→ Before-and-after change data
○ ○ ○ ○ ○ ○ ○

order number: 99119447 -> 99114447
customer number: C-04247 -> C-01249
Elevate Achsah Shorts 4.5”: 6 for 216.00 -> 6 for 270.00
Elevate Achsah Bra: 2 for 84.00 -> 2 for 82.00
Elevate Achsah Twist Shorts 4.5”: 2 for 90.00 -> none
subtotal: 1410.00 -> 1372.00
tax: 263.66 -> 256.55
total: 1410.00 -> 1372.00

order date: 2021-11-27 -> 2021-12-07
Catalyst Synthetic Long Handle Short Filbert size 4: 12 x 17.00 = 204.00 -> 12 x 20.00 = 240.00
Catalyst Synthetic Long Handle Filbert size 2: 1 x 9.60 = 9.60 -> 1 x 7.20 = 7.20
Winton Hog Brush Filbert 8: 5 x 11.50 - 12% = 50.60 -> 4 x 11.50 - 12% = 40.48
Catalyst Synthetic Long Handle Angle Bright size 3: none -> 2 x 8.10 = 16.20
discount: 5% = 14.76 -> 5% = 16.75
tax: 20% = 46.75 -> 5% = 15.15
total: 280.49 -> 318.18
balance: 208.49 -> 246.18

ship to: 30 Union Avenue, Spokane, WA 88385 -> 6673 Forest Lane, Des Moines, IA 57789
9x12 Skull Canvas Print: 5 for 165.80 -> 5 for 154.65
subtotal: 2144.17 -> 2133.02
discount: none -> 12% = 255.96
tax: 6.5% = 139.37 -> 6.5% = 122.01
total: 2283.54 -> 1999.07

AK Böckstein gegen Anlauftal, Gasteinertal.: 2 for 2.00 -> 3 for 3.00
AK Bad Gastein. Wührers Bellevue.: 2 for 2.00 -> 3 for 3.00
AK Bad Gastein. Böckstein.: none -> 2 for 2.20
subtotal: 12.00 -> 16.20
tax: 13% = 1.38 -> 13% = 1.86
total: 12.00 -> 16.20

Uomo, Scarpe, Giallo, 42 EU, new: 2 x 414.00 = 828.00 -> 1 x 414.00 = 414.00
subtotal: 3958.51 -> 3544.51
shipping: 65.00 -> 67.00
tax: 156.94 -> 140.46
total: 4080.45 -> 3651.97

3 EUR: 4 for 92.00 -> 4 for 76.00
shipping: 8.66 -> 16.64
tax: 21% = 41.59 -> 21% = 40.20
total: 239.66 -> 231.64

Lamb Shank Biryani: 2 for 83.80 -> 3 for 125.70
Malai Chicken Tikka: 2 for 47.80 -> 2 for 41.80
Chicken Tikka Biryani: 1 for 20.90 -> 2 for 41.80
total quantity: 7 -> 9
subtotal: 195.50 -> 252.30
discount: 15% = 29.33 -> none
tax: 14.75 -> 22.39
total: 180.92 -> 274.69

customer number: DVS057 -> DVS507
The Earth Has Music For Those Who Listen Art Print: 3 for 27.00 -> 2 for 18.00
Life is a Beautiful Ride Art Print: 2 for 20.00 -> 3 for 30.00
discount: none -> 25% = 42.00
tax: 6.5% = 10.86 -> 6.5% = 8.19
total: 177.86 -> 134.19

○ ○ ○ ○ ○ ○ ○

→ Work to be completed
Lines from the top of the entries through the line with "subtotal: 3958.51 -> 3544.51" are to be transcribed exactly, and nothing more.

→ Exercise output
order number: 99119447 -> 99114447
customer number: C-04247 -> C-01249
Elevate Achsah Shorts 4.5”: 6 for 216.00 -> 6 for 270.00
Elevate Achsah Bra: 2 for 84.00 -> 2 for 82.00
Elevate Achsah Twist Shorts 4.5”: 2 for 90.00 -> none
subtotal: 1410.00 -> 1372.00
tax: 263.66 -> 256.55
total: 1410.00 -> 1372.00

order date: 2021-11-27 -> 2021-12-07
Catalyst Synthetic Long Handle Short Filbert size 4: 12 x 17.00 = 204.00 -> 12 x 20.00 = 240.00
Catalyst Synthetic Long Handle Filbert size 2: 1 x 9.60 = 9.60 -> 1 x 7.20 = 7.20
Winton Hog Brush Filbert 8: 5 x 11.50 - 12% = 50.60 -> 4 x 11.50 - 12% = 40.48
Catalyst Synthetic Long Handle Angle Bright size 3: none -> 2 x 8.10 = 16.20
discount: 5% = 14.76 -> 5% = 16.75
tax: 20% = 46.75 -> 5% = 15.15
total: 280.49 -> 318.18
balance: 208.49 -> 246.18

ship to: 30 Union Avenue, Spokane, WA 88385 -> 6673 Forest Lane, Des Moines, IA 57789
9x12 Skull Canvas Print: 5 for 165.80 -> 5 for 154.65
subtotal: 2144.17 -> 2133.02
discount: none -> 12% = 255.96
tax: 6.5% = 139.37 -> 6.5% = 122.01
total: 2283.54 -> 1999.07

AK Böckstein gegen Anlauftal, Gasteinertal.: 2 for 2.00 -> 3 for 3.00
AK Bad Gastein. Wührers Bellevue.: 2 for 2.00 -> 3 for 3.00
AK Bad Gastein. Böckstein.: none -> 2 for 2.20
subtotal: 12.00 -> 16.20
tax: 13% = 1.38 -> 13% = 1.86
total: 12.00 -> 16.20

Uomo, Scarpe, Giallo, 42 EU, new: 2 x 414.00 = 828.00 -> 1 x 414.00 = 414.00
subtotal: 3958.51 -> 3544.51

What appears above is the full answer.